== Segment start ==
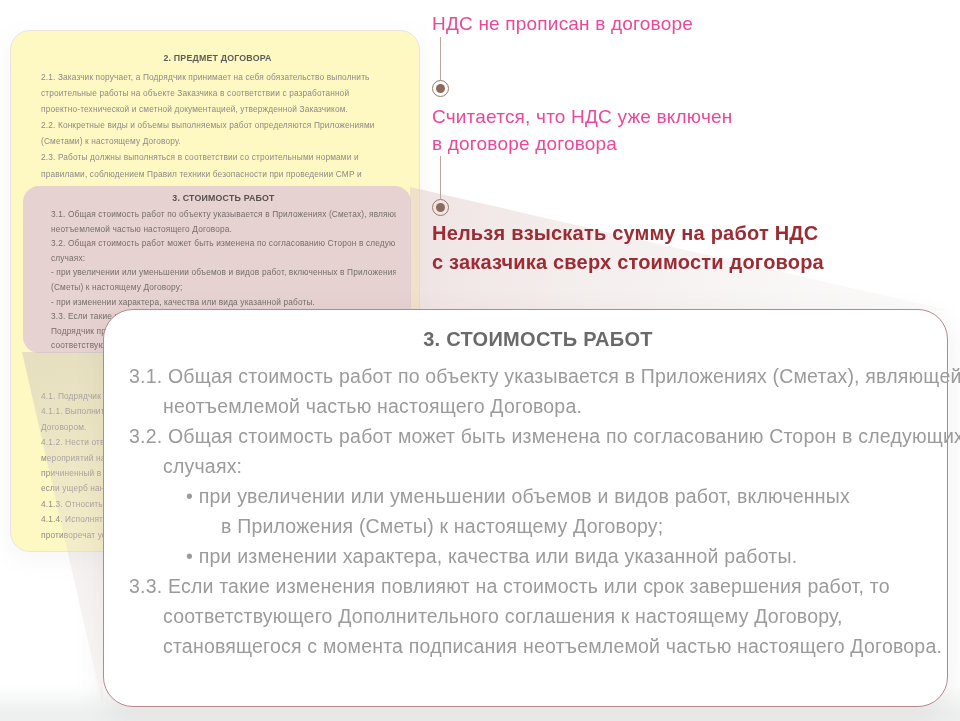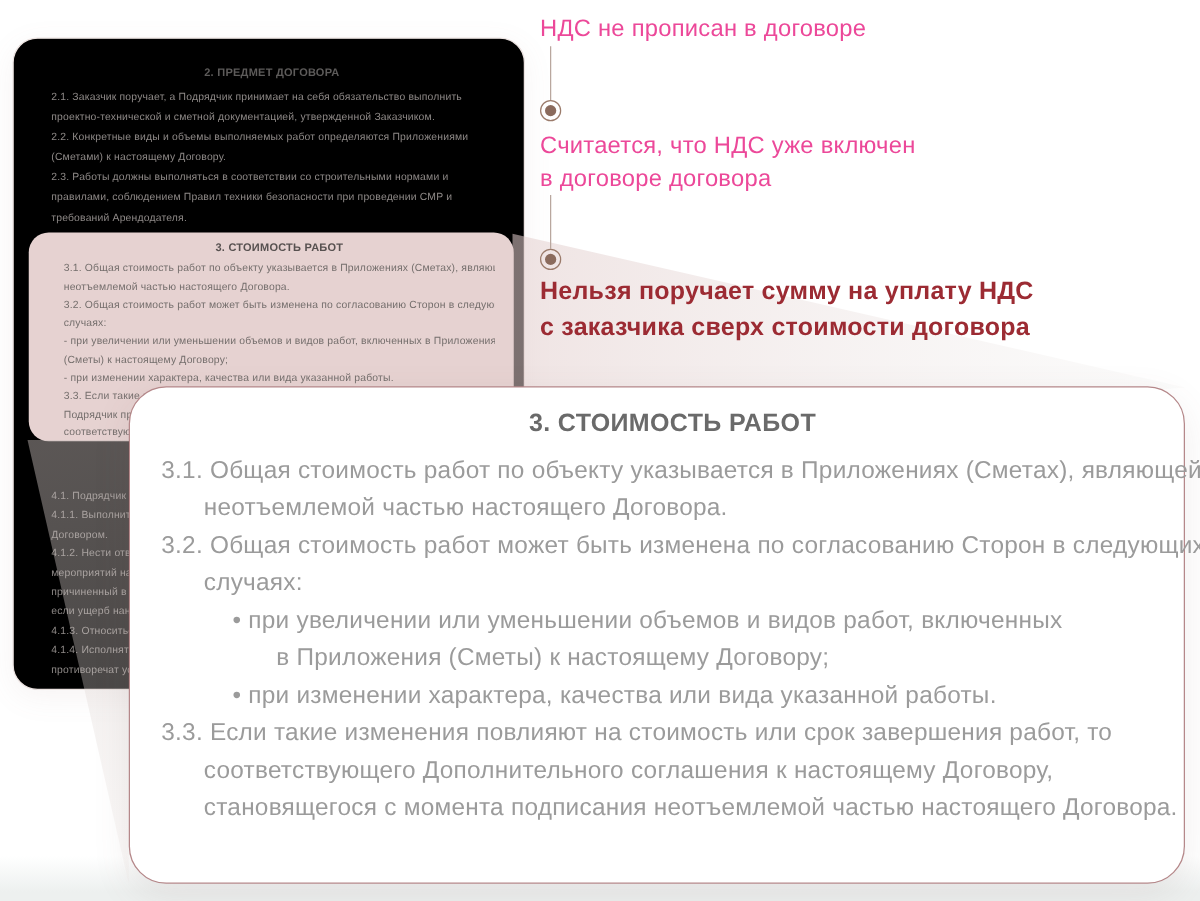--- a/index.html
+++ b/index.html
@@ -4,21 +4,21 @@
 <style>
   html,body{margin:0;padding:0;}
   body{
     width:960px;height:721px;position:relative;overflow:hidden;
     font-family:"Liberation Sans",sans-serif;
     background:linear-gradient(180deg,#ffffff 0%,#ffffff 95%,#edf0ef 99%);
   }
   
   .page{
     position:absolute;left:10px;top:30px;width:408px;height:520px;
-    background:#000000;border:1px solid #ece3e1;border-radius:20px;
+    background:#fef9c3;border:1px solid #ece3e1;border-radius:20px;
     box-shadow:0 6px 24px rgba(150,120,120,0.08);
   }
   .doc-head{
     text-align:center;font-size:8.8px;font-weight:bold;color:#5d5b5a;
     letter-spacing:.2px;line-height:13px;
   }
   .sec2{padding:21px 25px 0 30px;}
   .sec2 .doc-head{margin-bottom:4px;}
   .dline{
     font-size:8.3px;color:#8e8987;letter-spacing:.15px;line-height:16.1px;
@@ -66,20 +66,21 @@
   .i2{padding-left:82px;}
   .i3{padding-left:117px;}
 </style>
 </head>
 <body>
 
 <div class="page">
   <div class="sec2">
     <div class="doc-head">2. ПРЕДМЕТ ДОГОВОРА</div>
     <div class="dline">2.1. Заказчик поручает, а Подрядчик принимает на себя обязательство выполнить</div>
+    <div class="dline">строительные работы на объекте Заказчика в соответствии с разработанной</div>
     <div class="dline">проектно-технической и сметной документацией, утвержденной Заказчиком.</div>
     <div class="dline">2.2. Конкретные виды и объемы выполняемых работ определяются Приложениями</div>
     <div class="dline">(Сметами) к настоящему Договору.</div>
     <div class="dline">2.3. Работы должны выполняться в соответствии со строительными нормами и</div>
     <div class="dline">правилами, соблюдением Правил техники безопасности при проведении СМР и</div>
     <div class="dline">требований Арендодателя.</div>
   </div>
 
   <div class="highlight-block">
     <div class="doc-head">3. СТОИМОСТЬ РАБОТ</div>
@@ -134,21 +135,21 @@
 <div class="callout" style="top:103px;">
   <div>Считается, что НДС уже включен</div>
   <div>в договоре договора</div>
 </div>
 <div class="connector-line" style="top:156px;height:43px;"></div>
 <div class="connector-dot" style="left:432px;top:199px;">
     <div class="core"></div>
   </div>
 
 <div class="callout warning" style="top:219px;">
-  <div>Нельзя поручает сумму на уплату НДС</div>
+  <div>Нельзя взыскать сумму на работ НДС</div>
   <div>с заказчика сверх стоимости договора</div>
 </div>
 
 <div class="panel">
   <div class="panel-head">3. СТОИМОСТЬ РАБОТ</div>
   <div class="panel-body">
     <div class="pline i0">3.1. Общая стоимость работ по объекту указывается в Приложениях (Сметах), являющейся</div>
     <div class="pline i1">неотъемлемой частью настоящего Договора.</div>
     <div class="pline i0">3.2. Общая стоимость работ может быть изменена по согласованию Сторон в следующих</div>
     <div class="pline i1">случаях:</div>

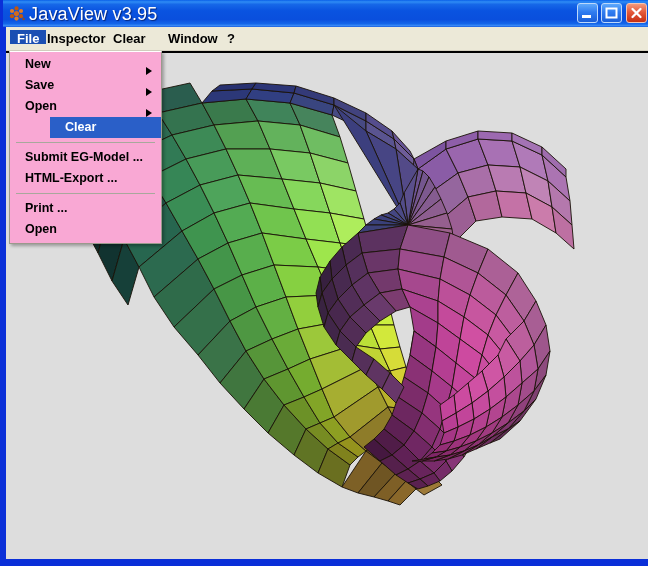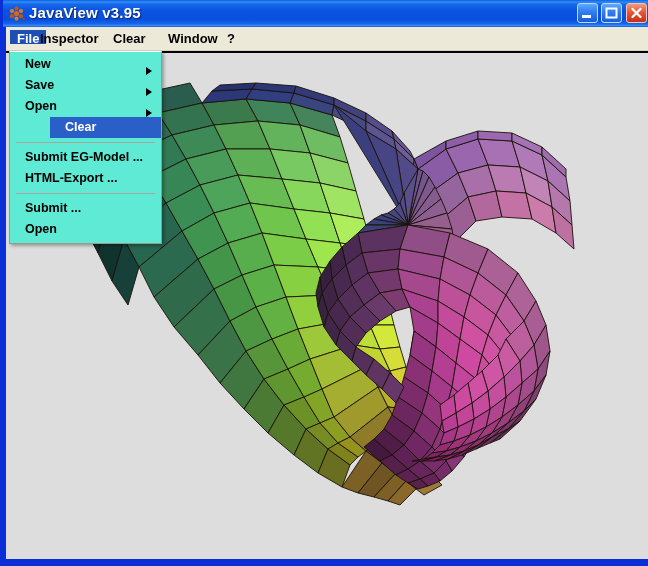--- a/index.html
+++ b/index.html
@@ -47,22 +47,22 @@
   }
   #title-icon {
     position: absolute;
     left: 5px; top: 5px;
     width: 17px; height: 17px;
   }
   #title-text {
     position: absolute;
     left: 26px; top: 4px;
     color: #ffffff;
-    font-size: 15px;
-    font-weight: bold;
+    font-size: 18px;
+    font-weight: normal;
     letter-spacing: 0.2px;
     text-shadow: 1px 1px 1px rgba(0,0,40,0.55);
     white-space: nowrap;
   }
   .winbtn {
     position: absolute;
     top: 3px;
     width: 21px;
     height: 20px;
     border-radius: 3px;
@@ -127,21 +127,21 @@
     position: absolute;
     left: 0; top: 0;
   }
 
   
   #file-menu {
     position: absolute;
     left: 6px;
     top: 51px;
     width: 153px;
-    background: #5eead4;
+    background: #f9a8d4;
     border: 1px solid #9a9a8c;
     border-top: 1px solid #ffffff;
     box-shadow: 2px 2px 3px rgba(0,0,0,0.30);
     padding: 2px 0 3px 0;
     box-sizing: border-box;
     z-index: 40;
   }
   .mi {
     position: relative;
     height: 21px;
@@ -205,21 +205,21 @@
 
     <div class="winbtn" id="btn-close">
       <svg width="19" height="18" viewBox="0 0 19 18">
         <path d="M5.5 5 L13.5 13 M13.5 5 L5.5 13" stroke="#ffffff" stroke-width="2.3" stroke-linecap="round" fill="none"></path>
       </svg>
     </div>
   </div>
 
   <div id="menubar">
     <div class="menubar-item active" style="left:4px">File</div>
-    <div class="menubar-item" style="left:27px">Inspector</div>
+    <div class="menubar-item" style="left:34px">Inspector</div>
     <div class="menubar-item" style="left:100px">Clear</div>
     <div class="menubar-item" style="left:155px">Window</div>
     <div class="menubar-item" style="left:214px">?</div>
   </div>
 
   <div id="canvas-area">
     <svg id="model-svg" width="642" height="506" viewBox="0 0 642 506">
       <defs>
 
         <linearGradient id="gTeal" x1="0" y1="0" x2="1" y2="0">
@@ -609,21 +609,21 @@
       <span>Submit EG-Model ...</span>
     </div>
 
     <div class="mi">
       <span>HTML-Export ...</span>
     </div>
 
     <div class="mi-sep"></div>
 
     <div class="mi">
-      <span>Submit ...</span>
+      <span>Print ...</span>
     </div>
 
     <div class="mi">
       <span>Open</span>
     </div>
   </div>
 
 </div>
 
 </body></html>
== Segment end ==
> Task requirements: All of the entries, apart from the pictures, must be returned exactly.

> Solution for this exercise:
--- a/index.html
+++ b/index.html
@@ -4,21 +4,21 @@
 <style>
   html,body{margin:0;padding:0;}
   body{
     width:960px;height:721px;position:relative;overflow:hidden;
     font-family:"Liberation Sans",sans-serif;
     background:linear-gradient(180deg,#ffffff 0%,#ffffff 95%,#edf0ef 99%);
   }
   
   .page{
     position:absolute;left:10px;top:30px;width:408px;height:520px;
-    background:#000000;border:1px solid #ece3e1;border-radius:20px;
+    background:#fef9c3;border:1px solid #ece3e1;border-radius:20px;
     box-shadow:0 6px 24px rgba(150,120,120,0.08);
   }
   .doc-head{
     text-align:center;font-size:8.8px;font-weight:bold;color:#5d5b5a;
     letter-spacing:.2px;line-height:13px;
   }
   .sec2{padding:21px 25px 0 30px;}
   .sec2 .doc-head{margin-bottom:4px;}
   .dline{
     font-size:8.3px;color:#8e8987;letter-spacing:.15px;line-height:16.1px;
@@ -66,20 +66,21 @@
   .i2{padding-left:82px;}
   .i3{padding-left:117px;}
 </style>
 </head>
 <body>
 
 <div class="page">
   <div class="sec2">
     <div class="doc-head">2. ПРЕДМЕТ ДОГОВОРА</div>
     <div class="dline">2.1. Заказчик поручает, а Подрядчик принимает на себя обязательство выполнить</div>
+    <div class="dline">строительные работы на объекте Заказчика в соответствии с разработанной</div>
     <div class="dline">проектно-технической и сметной документацией, утвержденной Заказчиком.</div>
     <div class="dline">2.2. Конкретные виды и объемы выполняемых работ определяются Приложениями</div>
     <div class="dline">(Сметами) к настоящему Договору.</div>
     <div class="dline">2.3. Работы должны выполняться в соответствии со строительными нормами и</div>
     <div class="dline">правилами, соблюдением Правил техники безопасности при проведении СМР и</div>
     <div class="dline">требований Арендодателя.</div>
   </div>
 
   <div class="highlight-block">
     <div class="doc-head">3. СТОИМОСТЬ РАБОТ</div>
@@ -134,21 +135,21 @@
 <div class="callout" style="top:103px;">
   <div>Считается, что НДС уже включен</div>
   <div>в договоре договора</div>
 </div>
 <div class="connector-line" style="top:156px;height:43px;"></div>
 <div class="connector-dot" style="left:432px;top:199px;">
     <div class="core"></div>
   </div>
 
 <div class="callout warning" style="top:219px;">
-  <div>Нельзя поручает сумму на уплату НДС</div>
+  <div>Нельзя взыскать сумму на работ НДС</div>
   <div>с заказчика сверх стоимости договора</div>
 </div>
 
 <div class="panel">
   <div class="panel-head">3. СТОИМОСТЬ РАБОТ</div>
   <div class="panel-body">
     <div class="pline i0">3.1. Общая стоимость работ по объекту указывается в Приложениях (Сметах), являющейся</div>
     <div class="pline i1">неотъемлемой частью настоящего Договора.</div>
     <div class="pline i0">3.2. Общая стоимость работ может быть изменена по согласованию Сторон в следующих</div>
     <div class="pline i1">случаях:</div>

--- a/index.html
+++ b/index.html
@@ -47,22 +47,22 @@
   }
   #title-icon {
     position: absolute;
     left: 5px; top: 5px;
     width: 17px; height: 17px;
   }
   #title-text {
     position: absolute;
     left: 26px; top: 4px;
     color: #ffffff;
-    font-size: 15px;
-    font-weight: bold;
+    font-size: 18px;
+    font-weight: normal;
     letter-spacing: 0.2px;
     text-shadow: 1px 1px 1px rgba(0,0,40,0.55);
     white-space: nowrap;
   }
   .winbtn {
     position: absolute;
     top: 3px;
     width: 21px;
     height: 20px;
     border-radius: 3px;
@@ -127,21 +127,21 @@
     position: absolute;
     left: 0; top: 0;
   }
 
   
   #file-menu {
     position: absolute;
     left: 6px;
     top: 51px;
     width: 153px;
-    background: #5eead4;
+    background: #f9a8d4;
     border: 1px solid #9a9a8c;
     border-top: 1px solid #ffffff;
     box-shadow: 2px 2px 3px rgba(0,0,0,0.30);
     padding: 2px 0 3px 0;
     box-sizing: border-box;
     z-index: 40;
   }
   .mi {
     position: relative;
     height: 21px;
@@ -205,21 +205,21 @@
 
     <div class="winbtn" id="btn-close">
       <svg width="19" height="18" viewBox="0 0 19 18">
         <path d="M5.5 5 L13.5 13 M13.5 5 L5.5 13" stroke="#ffffff" stroke-width="2.3" stroke-linecap="round" fill="none"></path>
       </svg>
     </div>
   </div>
 
   <div id="menubar">
     <div class="menubar-item active" style="left:4px">File</div>
-    <div class="menubar-item" style="left:27px">Inspector</div>
+    <div class="menubar-item" style="left:34px">Inspector</div>
     <div class="menubar-item" style="left:100px">Clear</div>
     <div class="menubar-item" style="left:155px">Window</div>
     <div class="menubar-item" style="left:214px">?</div>
   </div>
 
   <div id="canvas-area">
     <svg id="model-svg" width="642" height="506" viewBox="0 0 642 506">
       <defs>
 
         <linearGradient id="gTeal" x1="0" y1="0" x2="1" y2="0">
@@ -609,21 +609,21 @@
       <span>Submit EG-Model ...</span>
     </div>
 
     <div class="mi">
       <span>HTML-Export ...</span>
     </div>
 
     <div class="mi-sep"></div>
 
     <div class="mi">
-      <span>Submit ...</span>
+      <span>Print ...</span>
     </div>
 
     <div class="mi">
       <span>Open</span>
     </div>
   </div>
 
 </div>
 
 </body></html>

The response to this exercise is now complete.